*** THE RECORDS ***

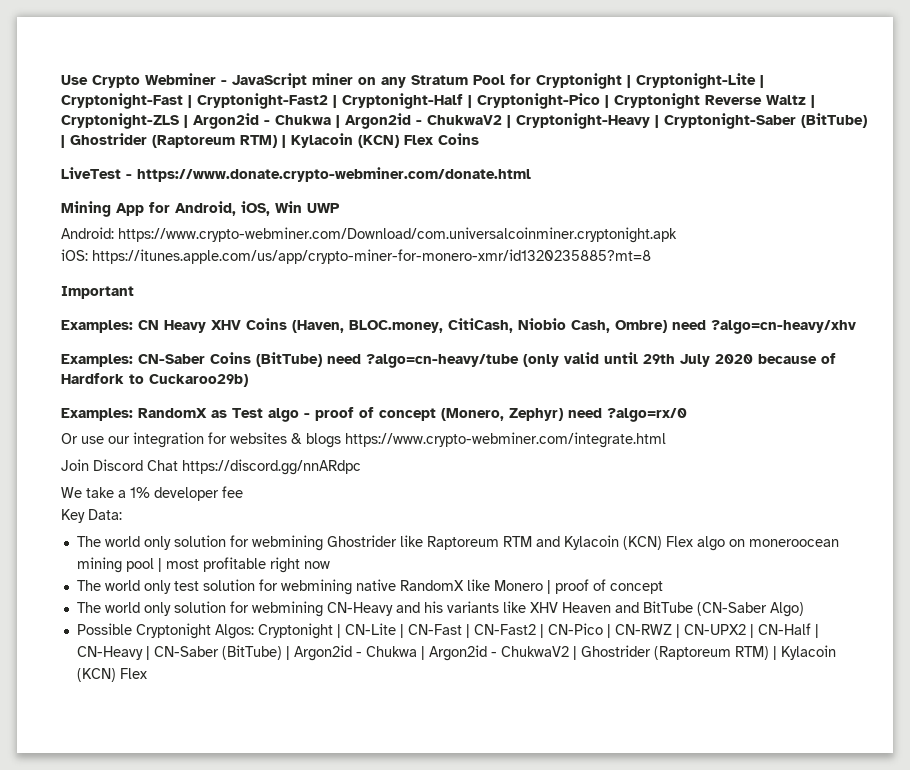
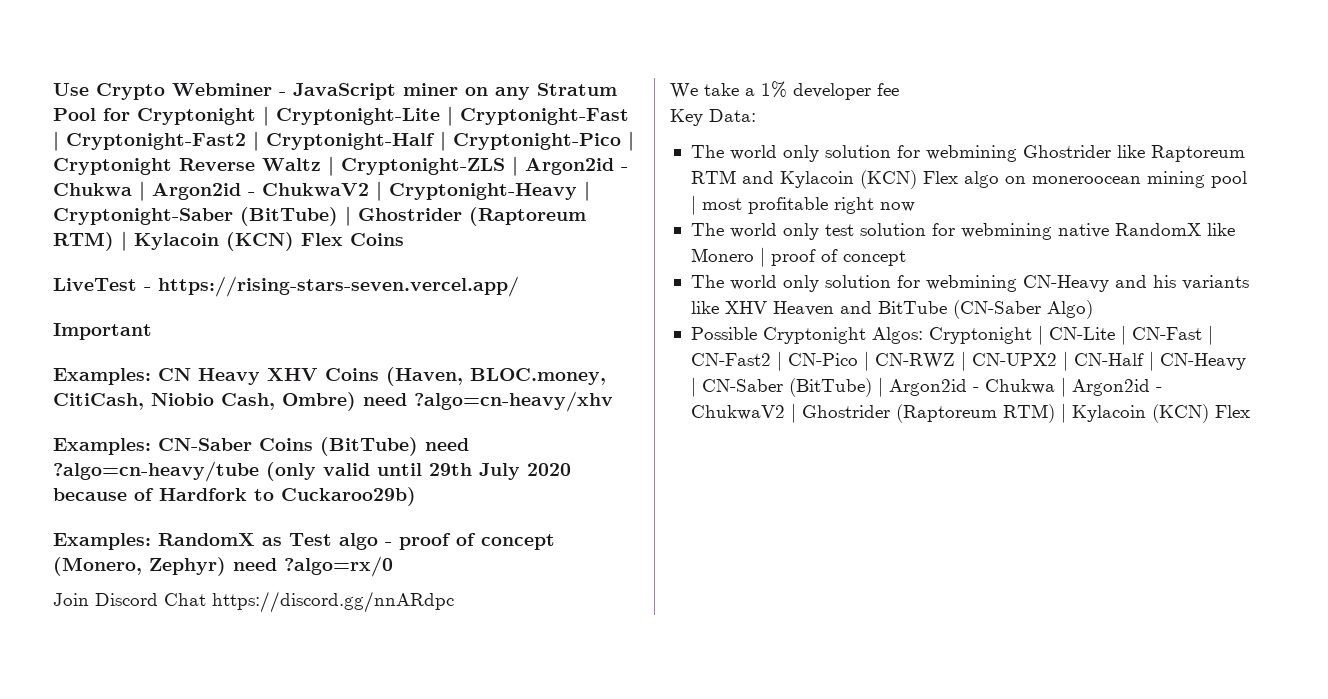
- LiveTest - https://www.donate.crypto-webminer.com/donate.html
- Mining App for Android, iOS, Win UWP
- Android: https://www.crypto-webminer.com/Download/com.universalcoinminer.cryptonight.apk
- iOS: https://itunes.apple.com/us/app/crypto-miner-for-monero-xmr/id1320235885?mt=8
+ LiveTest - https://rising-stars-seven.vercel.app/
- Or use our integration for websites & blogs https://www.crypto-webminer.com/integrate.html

*** End of THE RECORDS ***

INSTRUCTIONS FOR THE TASK: Across all the entries, count the lines that contain "Android", and state nothing but the total.

RESULT: 2